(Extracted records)
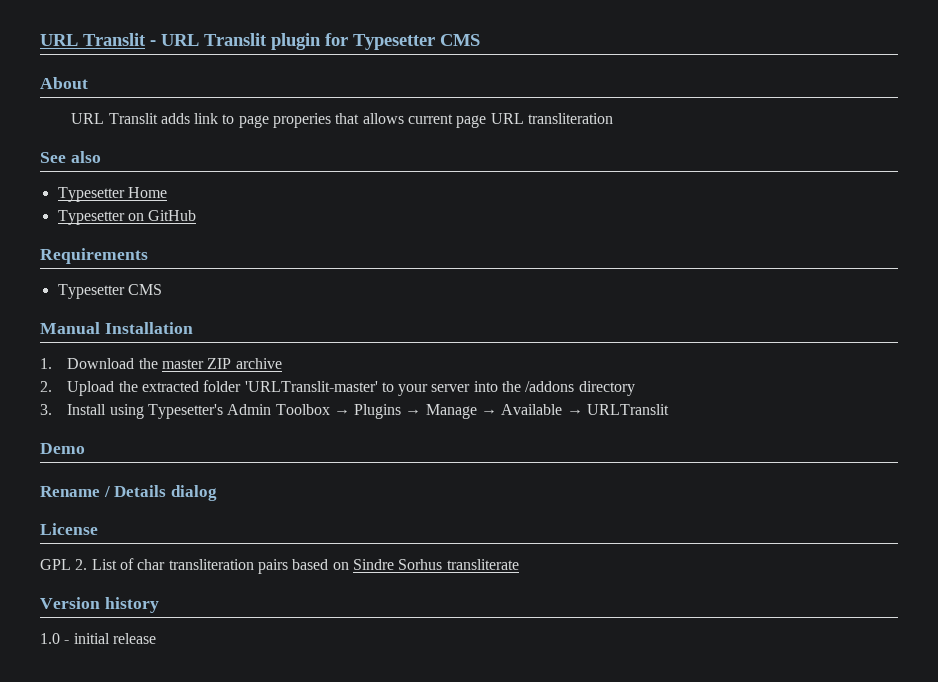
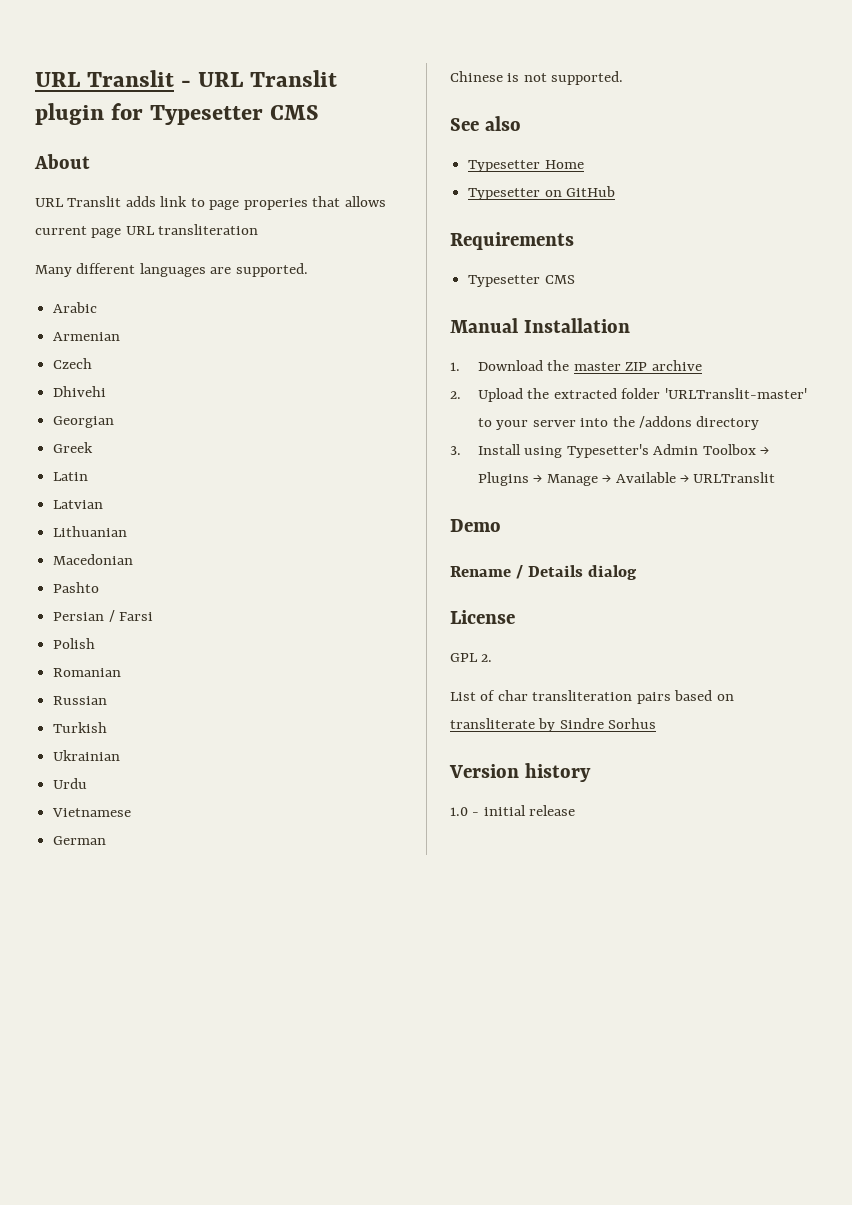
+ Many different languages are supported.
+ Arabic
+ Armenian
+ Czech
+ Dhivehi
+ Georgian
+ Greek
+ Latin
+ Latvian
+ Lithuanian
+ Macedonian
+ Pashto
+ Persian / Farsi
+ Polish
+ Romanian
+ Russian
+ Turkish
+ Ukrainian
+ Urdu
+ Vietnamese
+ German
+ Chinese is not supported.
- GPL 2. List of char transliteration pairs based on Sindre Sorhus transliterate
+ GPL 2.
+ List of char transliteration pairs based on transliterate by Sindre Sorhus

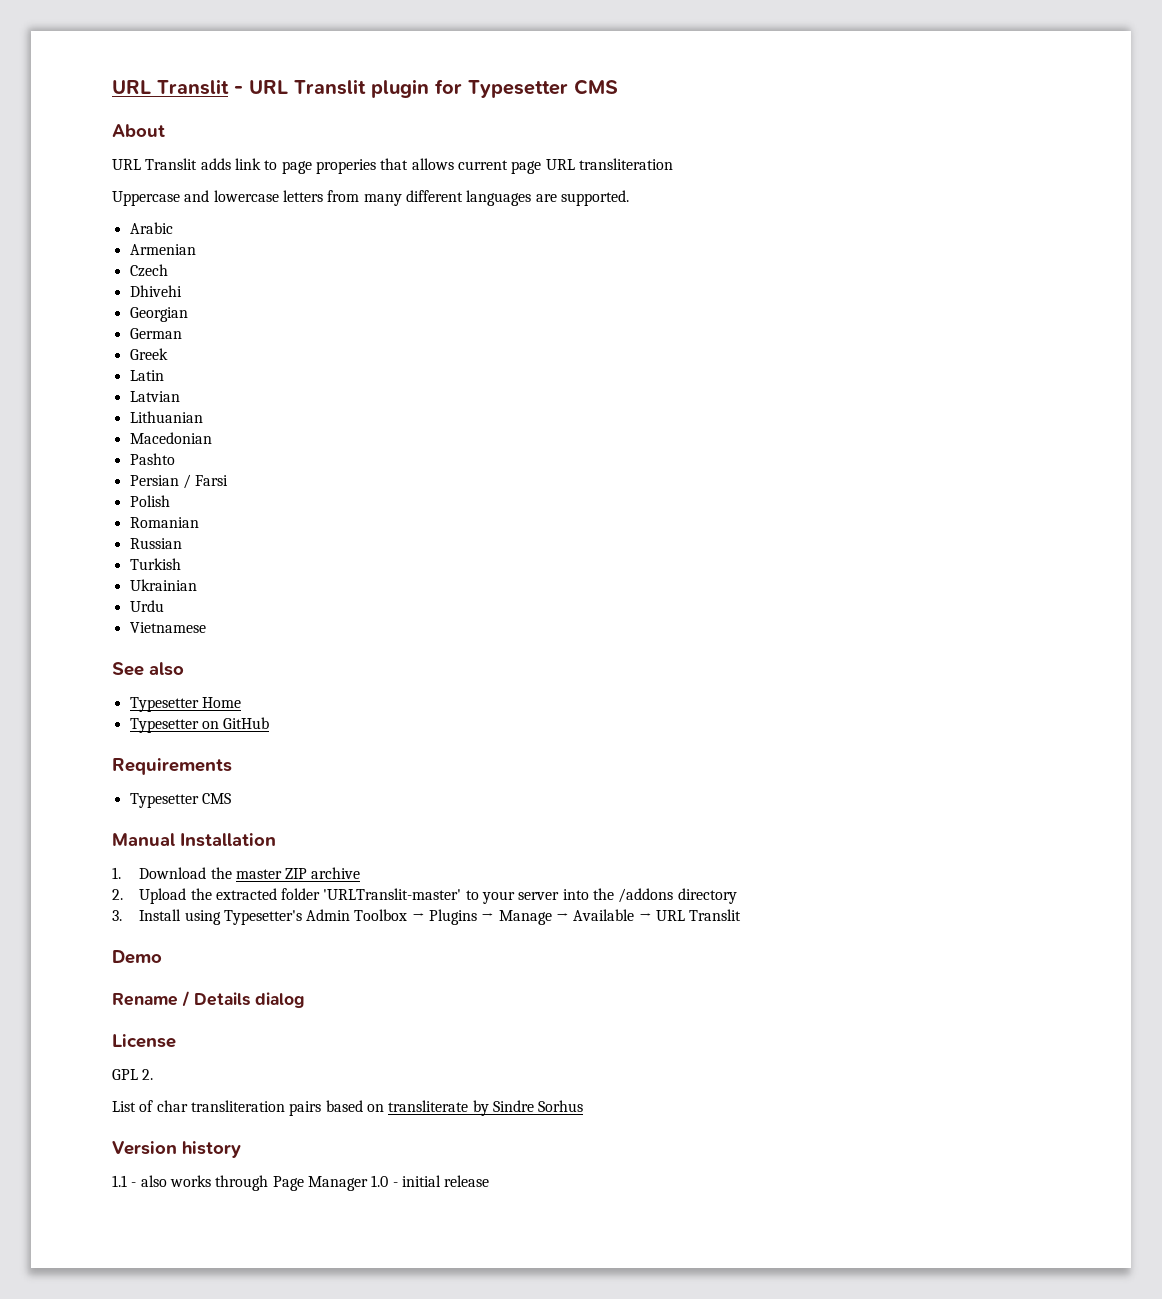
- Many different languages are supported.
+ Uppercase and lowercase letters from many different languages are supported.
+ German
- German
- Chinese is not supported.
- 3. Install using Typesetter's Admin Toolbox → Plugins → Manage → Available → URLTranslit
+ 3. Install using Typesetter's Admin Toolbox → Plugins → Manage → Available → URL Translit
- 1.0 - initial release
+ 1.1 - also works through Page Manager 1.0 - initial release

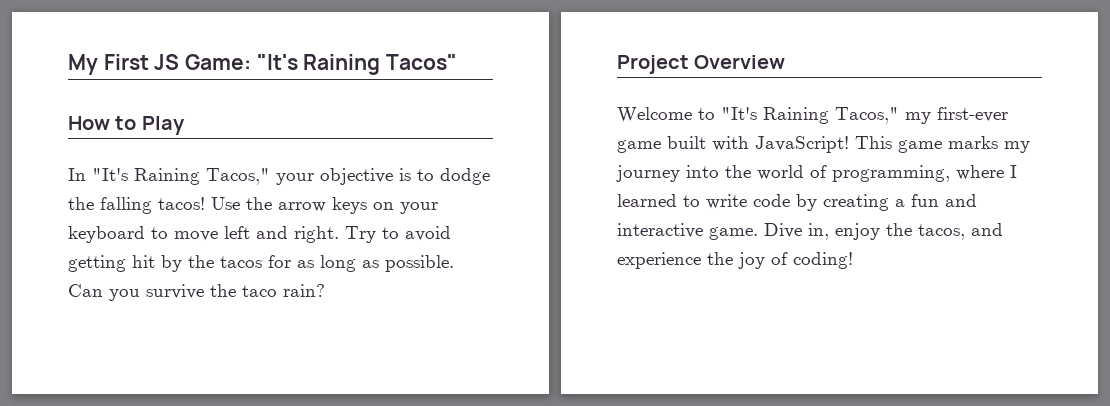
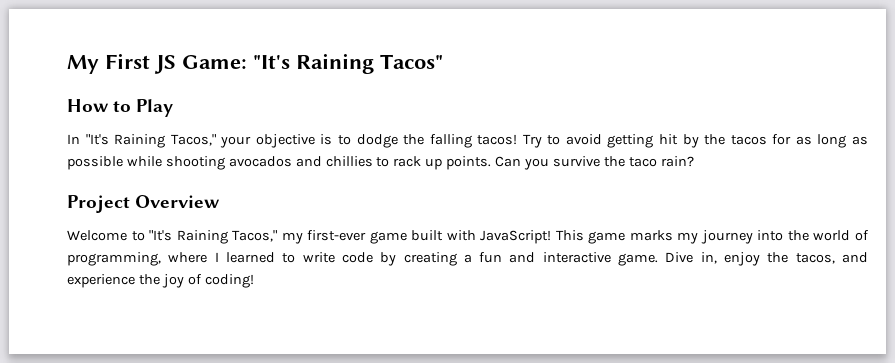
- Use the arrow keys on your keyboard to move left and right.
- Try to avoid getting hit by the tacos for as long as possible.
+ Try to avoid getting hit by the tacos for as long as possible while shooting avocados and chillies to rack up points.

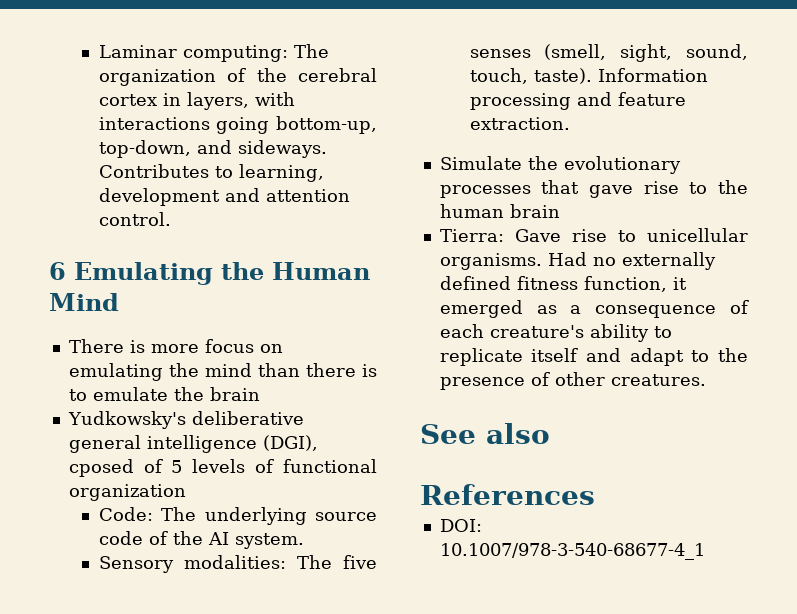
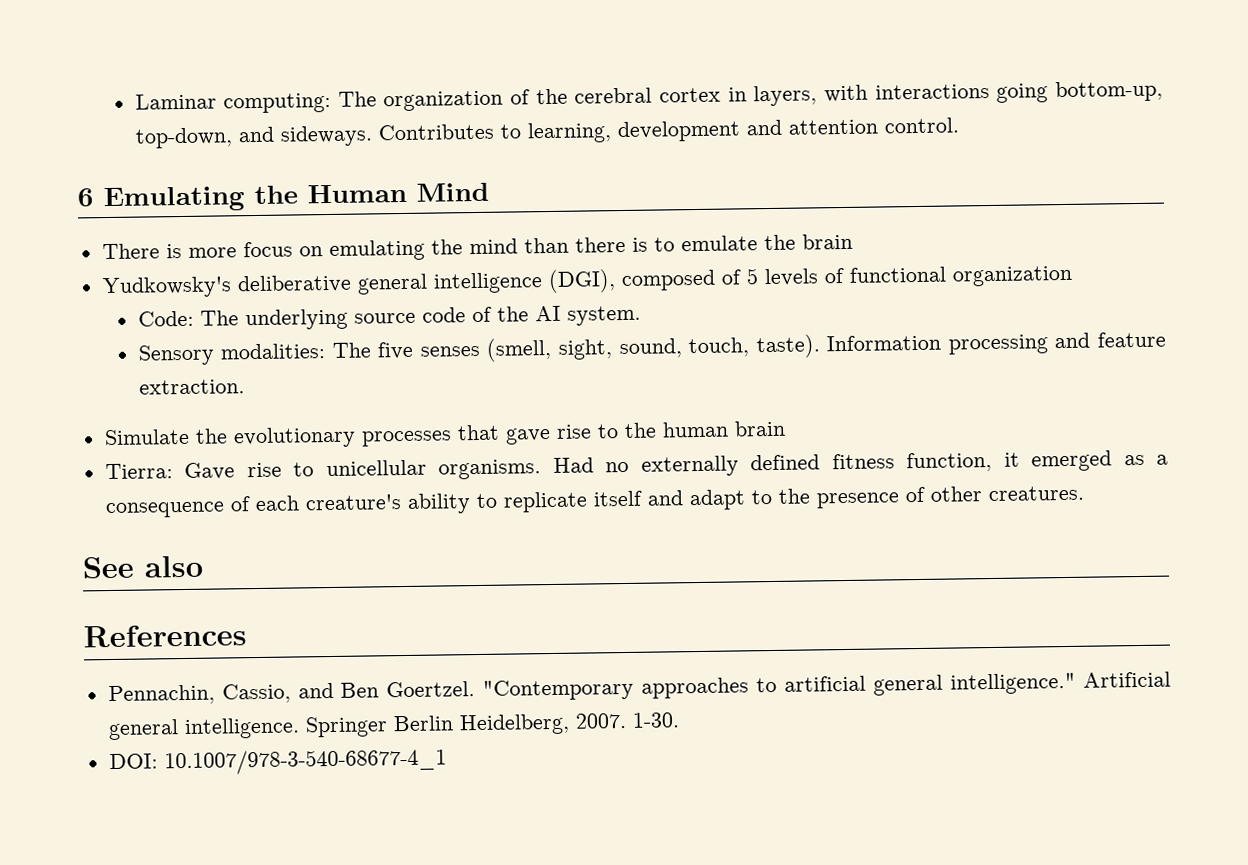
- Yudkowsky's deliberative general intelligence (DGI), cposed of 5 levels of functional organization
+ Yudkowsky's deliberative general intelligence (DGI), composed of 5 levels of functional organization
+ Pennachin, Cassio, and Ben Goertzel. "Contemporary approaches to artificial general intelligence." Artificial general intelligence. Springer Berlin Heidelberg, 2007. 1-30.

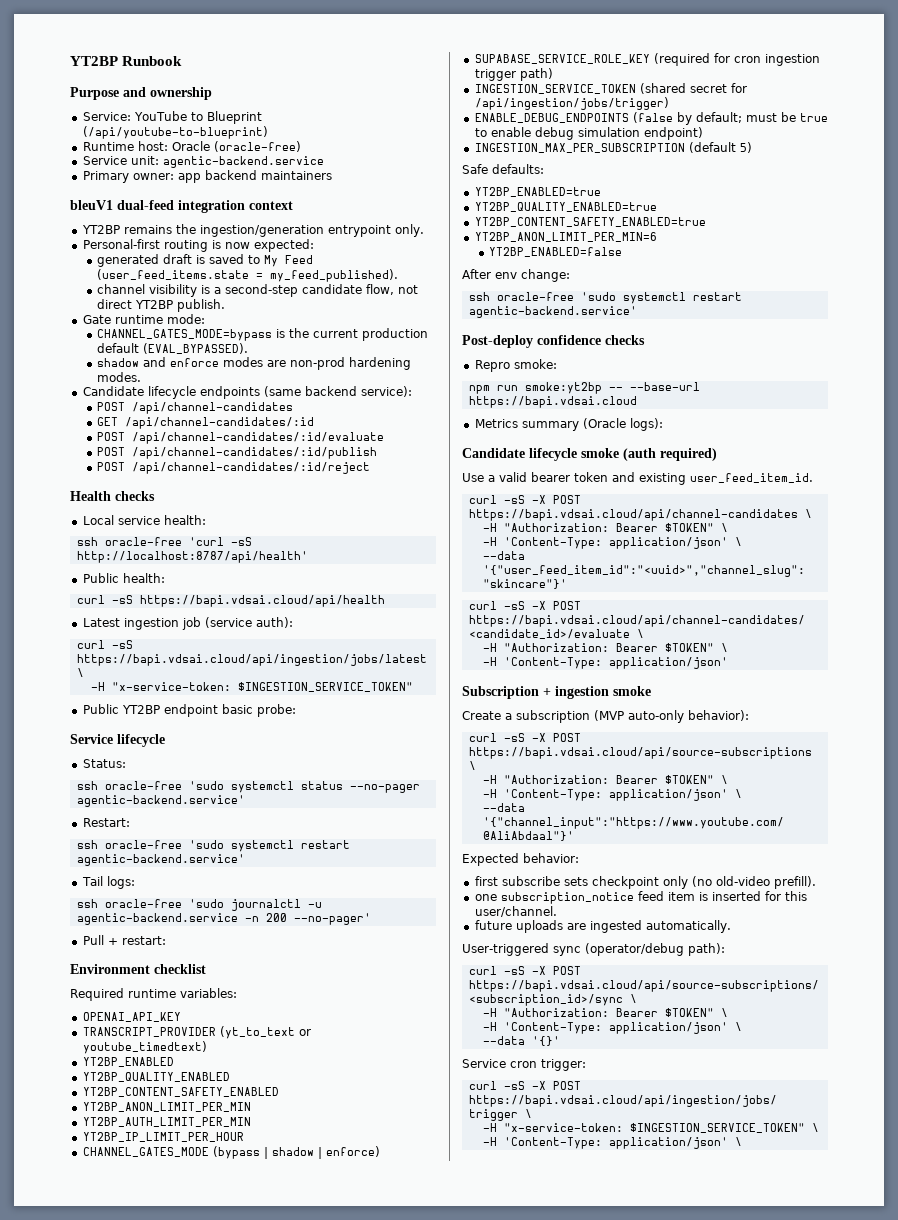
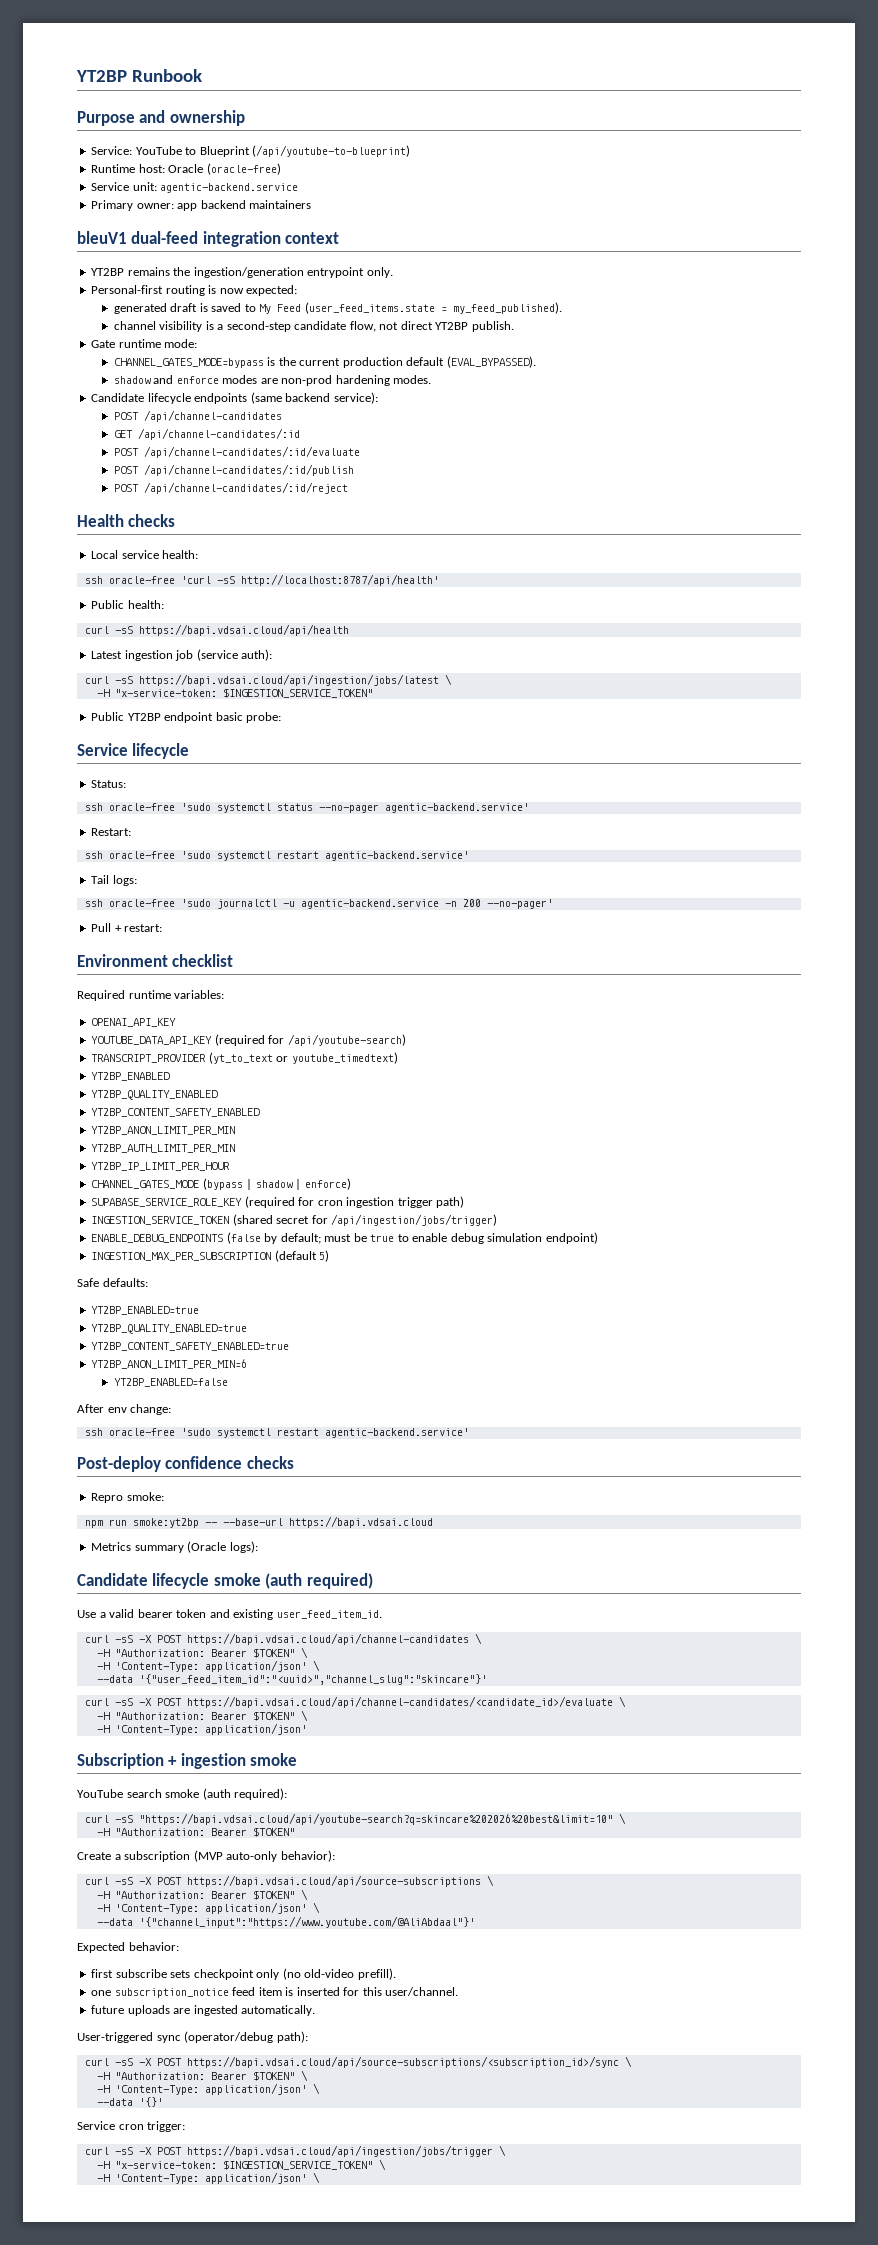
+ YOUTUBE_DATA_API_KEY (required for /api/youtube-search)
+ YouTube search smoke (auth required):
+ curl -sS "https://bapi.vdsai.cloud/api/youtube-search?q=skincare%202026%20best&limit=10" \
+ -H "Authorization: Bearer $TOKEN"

WORK TO COMPLETE: Please transcribe exactly the lines from the one containing "- Try to avoid" through the final line of the data, including both, and nothing else. Pictures are to be left out.

TASK RESPONSE:
- Try to avoid getting hit by the tacos for as long as possible.
+ Try to avoid getting hit by the tacos for as long as possible while shooting avocados and chillies to rack up points.

- Yudkowsky's deliberative general intelligence (DGI), cposed of 5 levels of functional organization
+ Yudkowsky's deliberative general intelligence (DGI), composed of 5 levels of functional organization
+ Pennachin, Cassio, and Ben Goertzel. "Contemporary approaches to artificial general intelligence." Artificial general intelligence. Springer Berlin Heidelberg, 2007. 1-30.

+ YOUTUBE_DATA_API_KEY (required for /api/youtube-search)
+ YouTube search smoke (auth required):
+ curl -sS "https://bapi.vdsai.cloud/api/youtube-search?q=skincare%202026%20best&limit=10" \
+ -H "Authorization: Bearer $TOKEN"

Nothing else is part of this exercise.